As a DOE Office of Science User Facility, JGI works with scientists around the world who are interested in addressing critical environmental issues. Liu and her teammates are experts at manipulating microbial DNA to carry out new functions and specialize in delivering strains of microbes that help JGI’s user community answer experimental questions. At any given moment, Liu may be tweaking the molecular pathway of a microbe found in soil to aid in the discovery of how it functions, or testing how a plant root–dwelling organism could be modified to help its host cope with harsher conditions and extreme temperatures.
Catering to the interests of JGI users was initially an adjustment for Liu, who, over the course of her scientific training, has come to enjoy the freedom to follow where her interests lead.

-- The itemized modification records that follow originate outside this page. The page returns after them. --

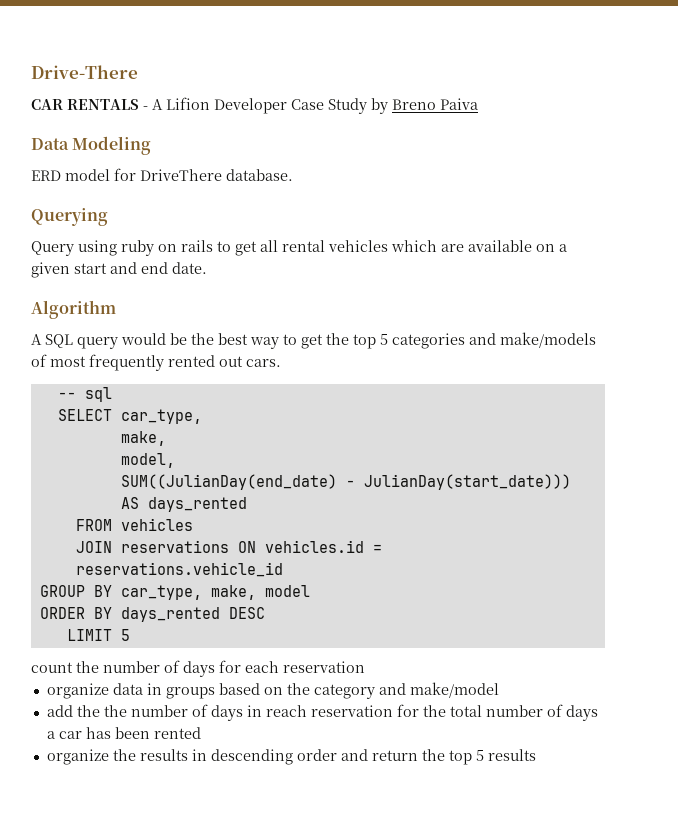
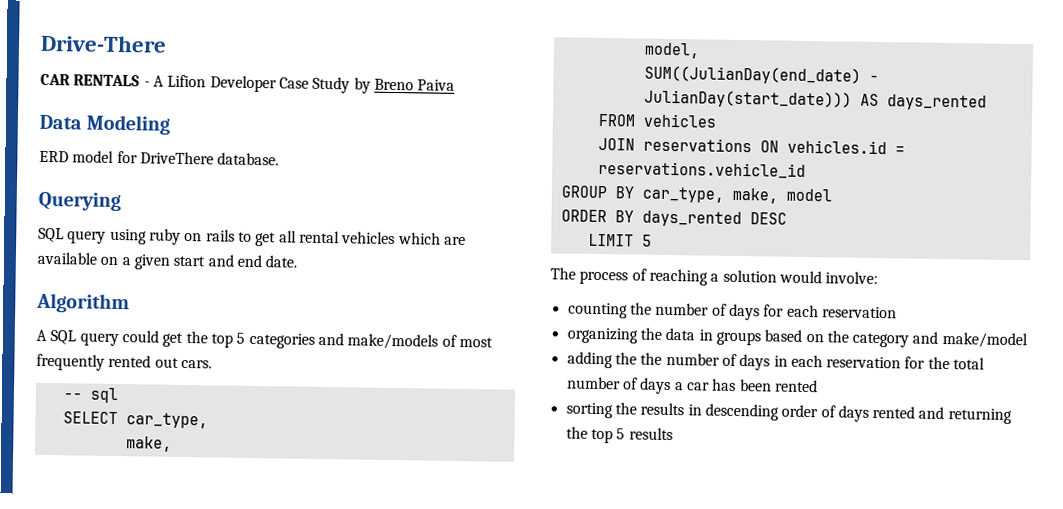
[31,241,74,256] Query -> [38,227,107,244] SQL query
[121,333,297,349] would be the best way to -> [121,330,159,343] could
[31,662,73,673] count -> [550,267,879,286] [567,302,628,319] The process of reaching a solution would involve: // counting
[46,683,109,699] organize -> [566,327,662,344] organizing the
[46,705,73,717] add -> [566,351,613,369] adding
[265,705,307,717] reach -> [790,354,823,368] each
[46,749,109,765] organize -> [565,402,613,419] sorting
[340,749,418,761] and return -> [820,405,1012,424] of days rented and returning

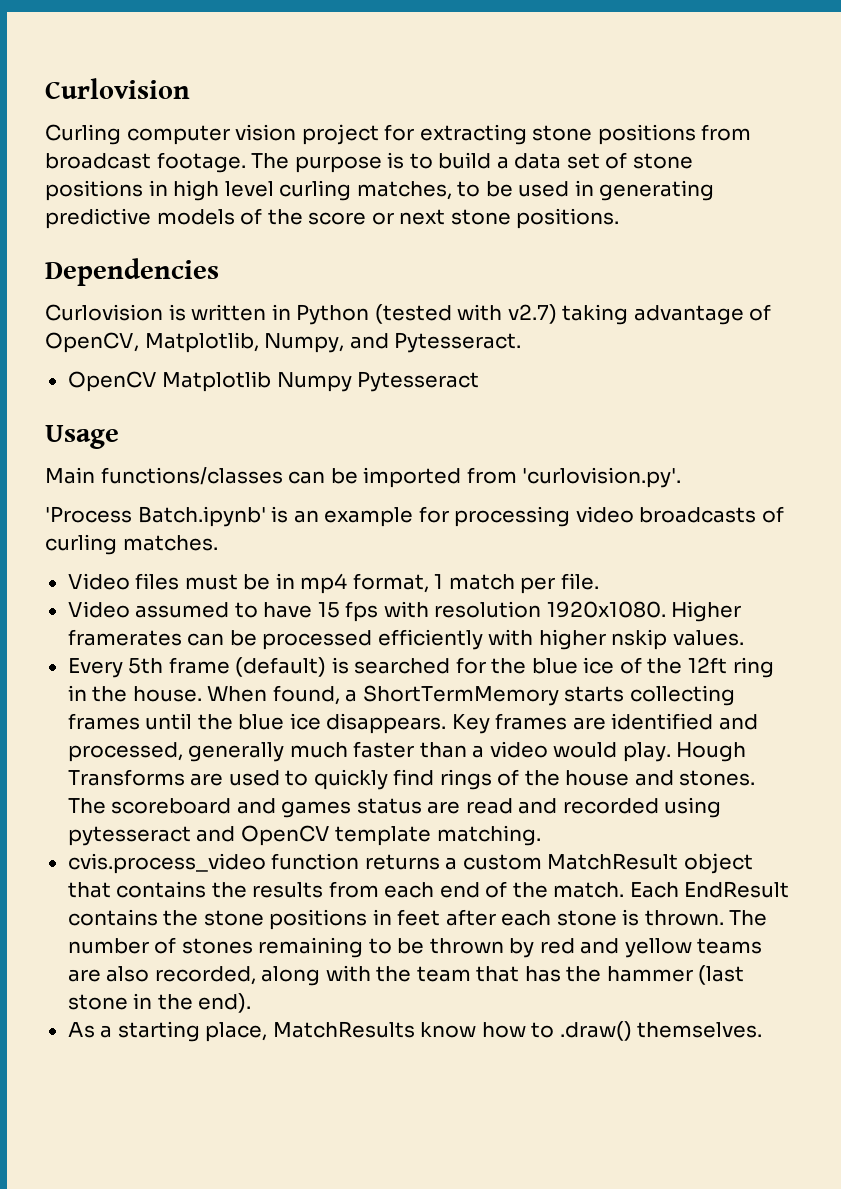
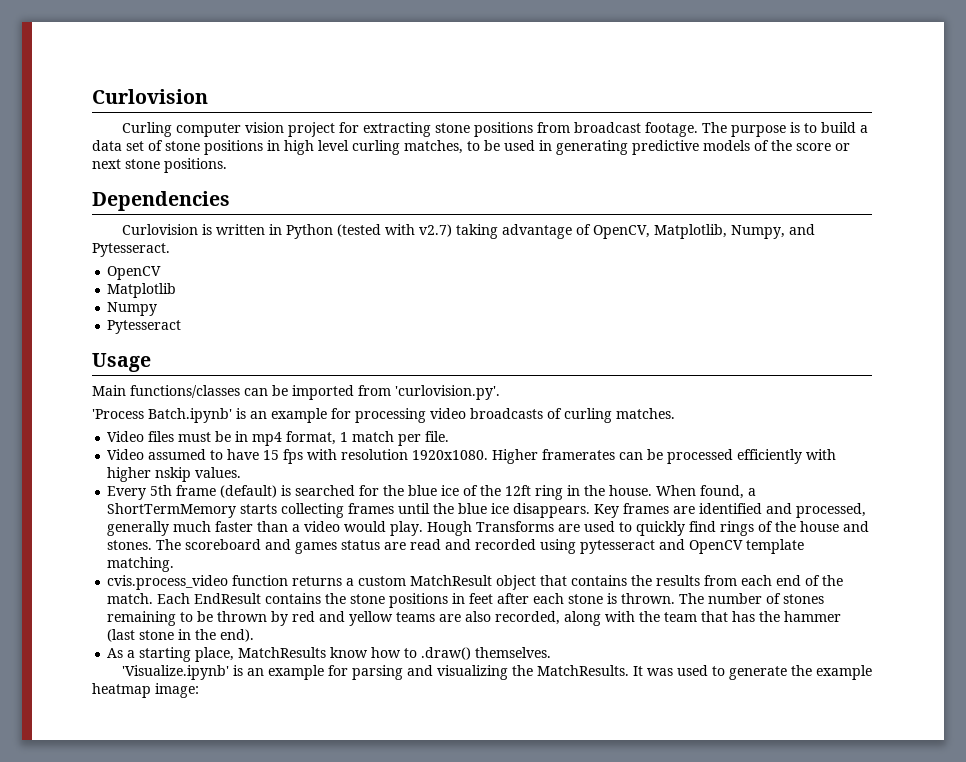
(157, 381) none -> (162, 273) //
(272, 381) none -> (177, 290) //
(352, 382) none -> (158, 309) //
(763, 1030) none -> [121,665,872,680] [92,683,199,698] // 'Visualize.ipynb' is an example for parsing and visualizing the MatchResults. It was used to generate the example heatmap image:

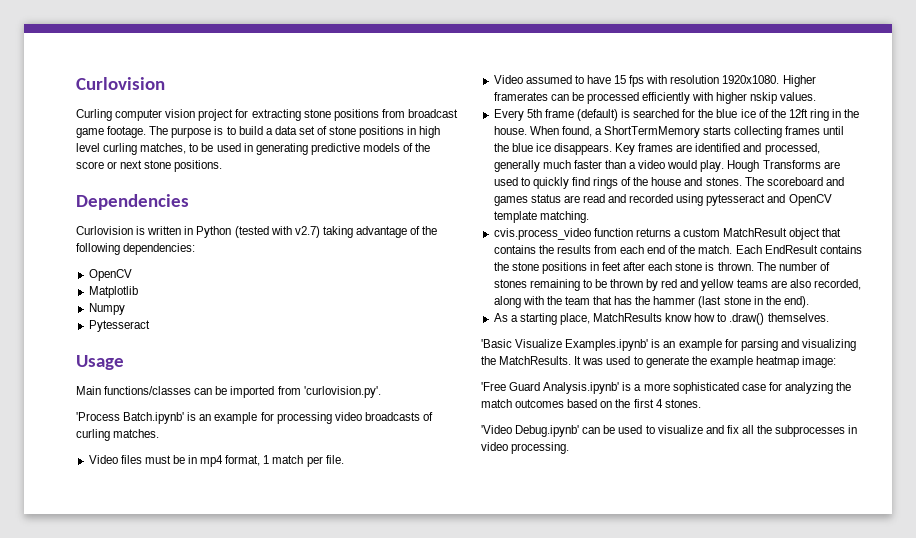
(641, 127) none -> [76,128,104,138] game
[592,224,815,239] [92,243,170,257] OpenCV, Matplotlib, Numpy, and Pytesseract. -> [422,226,438,235] [76,243,196,255] the following dependencies:
[121,665,229,680] 'Visualize.ipynb' -> [481,339,649,351] 'Basic Visualize Examples.ipynb'
(199, 690) none -> [481,382,852,394] [481,399,701,408] [481,425,858,437] [481,442,570,454] // 'Free Guard Analysis.ipynb' is a more sophisticated case for analyzing the match outcomes based on the first 4 stones. // 'Video Debug.ipynb' can be used to visualize and fix all the subprocesses in video processing.

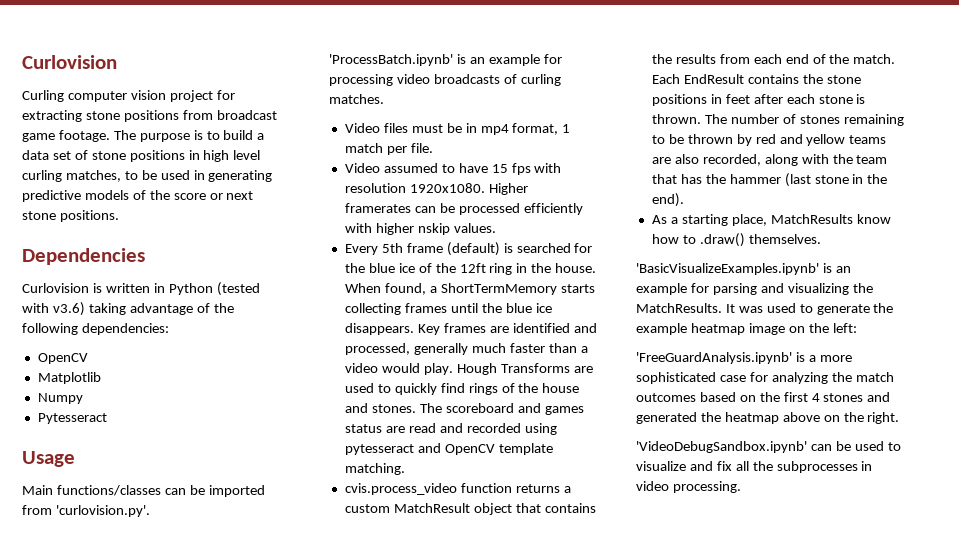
[294,226,320,238] v2.7) -> [52,302,85,316] v3.6)
[76,412,185,424] 'Process Batch.ipynb' -> [329,54,453,66] 'ProcessBatch.ipynb'
[481,339,649,351] 'Basic Visualize Examples.ipynb' -> [636,263,819,275] 'BasicVisualizeExamples.ipynb'
[802,356,837,368] [481,382,620,394] image: // 'Free Guard Analysis.ipynb' -> [748,323,857,335] [636,352,792,364] image on the left: // 'FreeGuardAnalysis.ipynb'
[664,399,701,408] [481,425,580,437] stones. // 'Video Debug.ipynb' -> [823,392,891,402] [636,412,900,424] [636,441,807,453] stones and generated the heatmap above on the right. // 'VideoDebugSandbox.ipynb'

“My first reaction can be, is this novel? Is this interesting to me? But we have a specific mission to serve our user community,” said Liu. “We have to consider the practical side of whether a particular strain can be easily scaled, is compatible with robotic systems, or can be produced and engineered in a reasonable time frame.” Ultimately, the tools Liu develops are geared towards immediate needs in the scientific community. And throughout her education and career, heeding her curiosity while also embracing practicality has led to exciting opportunities and new sources of inspiration.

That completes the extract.